_Excerpted records_
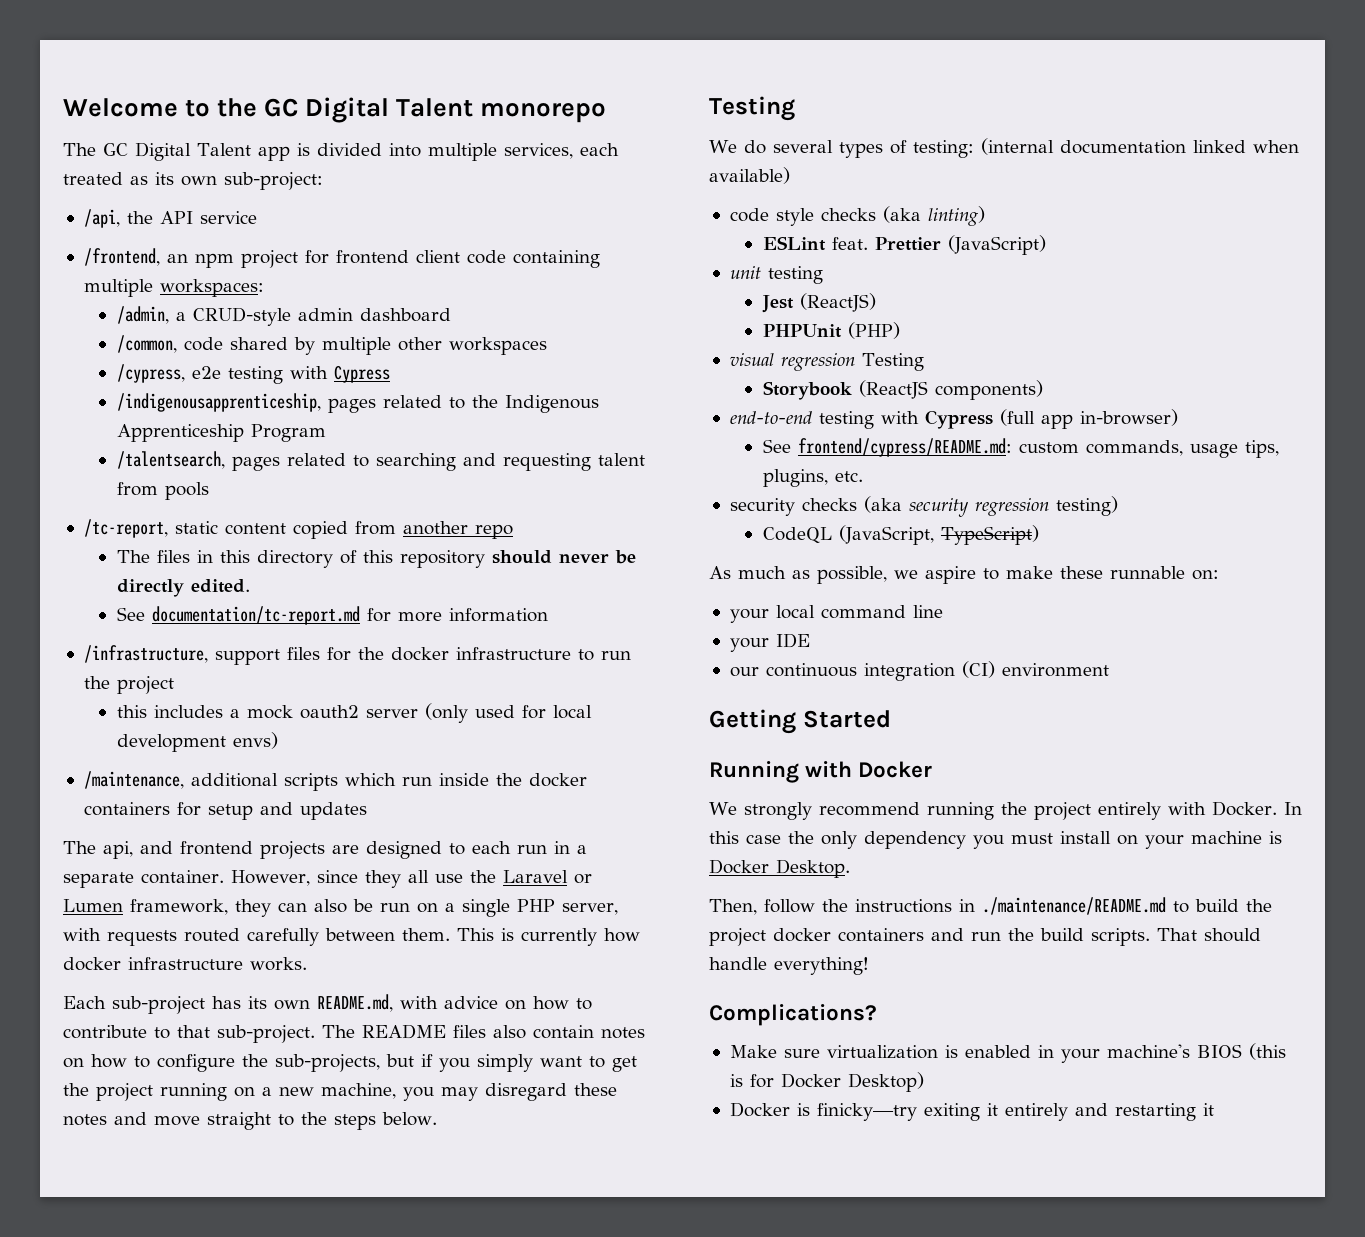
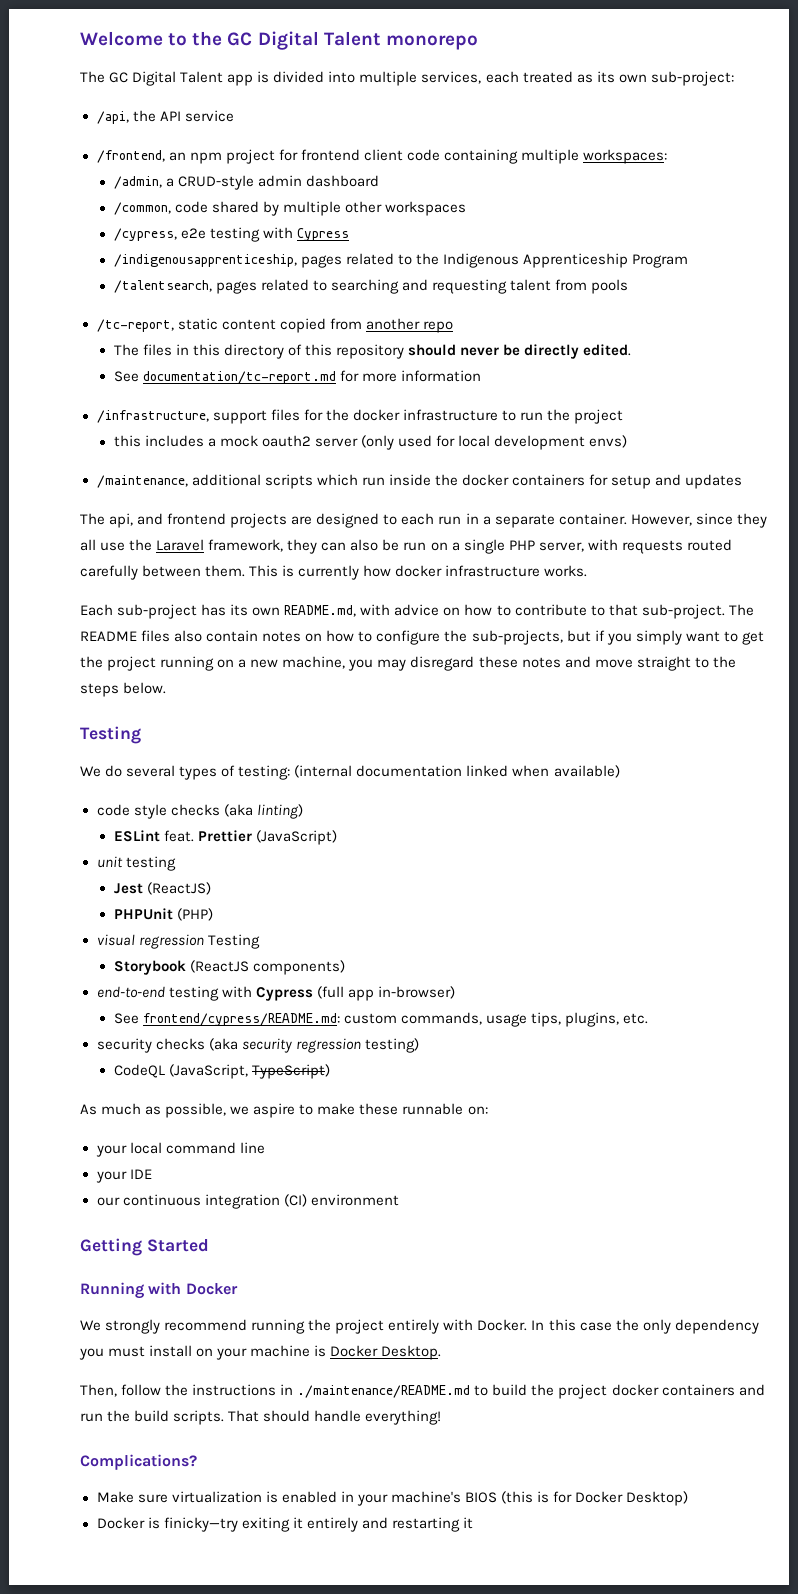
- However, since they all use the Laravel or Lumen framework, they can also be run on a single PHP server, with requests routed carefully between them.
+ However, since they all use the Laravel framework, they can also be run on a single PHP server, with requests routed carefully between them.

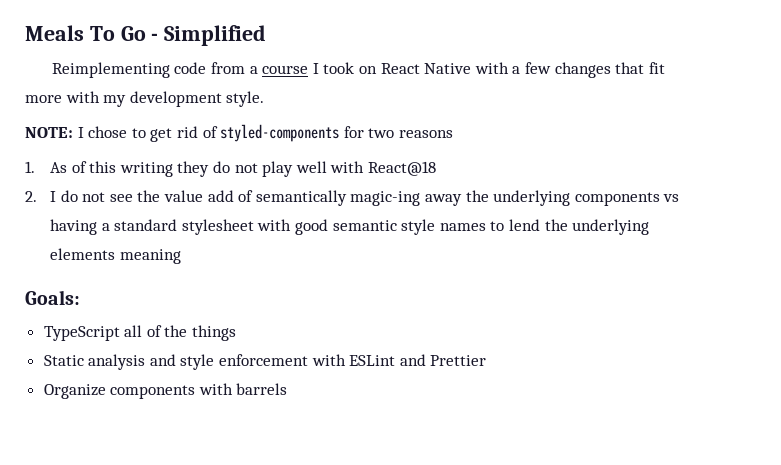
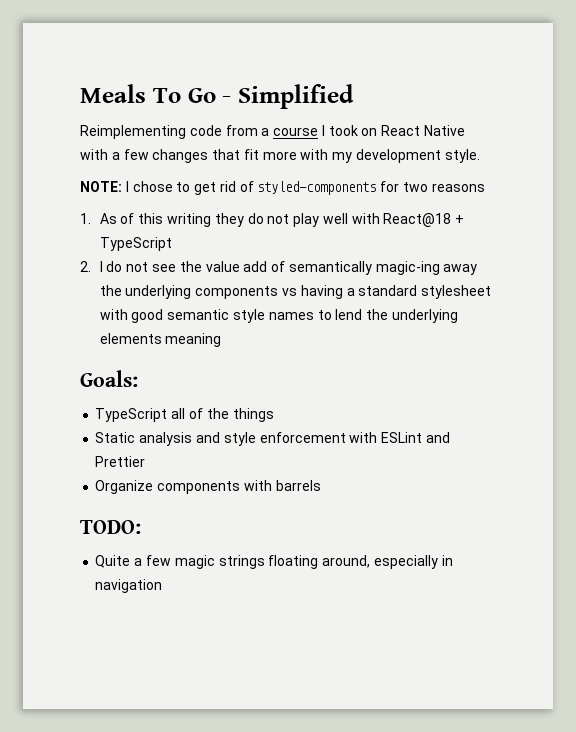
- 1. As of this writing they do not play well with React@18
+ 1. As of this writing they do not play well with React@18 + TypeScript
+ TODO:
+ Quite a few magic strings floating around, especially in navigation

_Exercise description_
The lines to return run from the one containing "React@18 + TypeScript" through the last line of the material above. Please reproduce them exactly.

_Result below_
+ 1. As of this writing they do not play well with React@18 + TypeScript
+ TODO:
+ Quite a few magic strings floating around, especially in navigation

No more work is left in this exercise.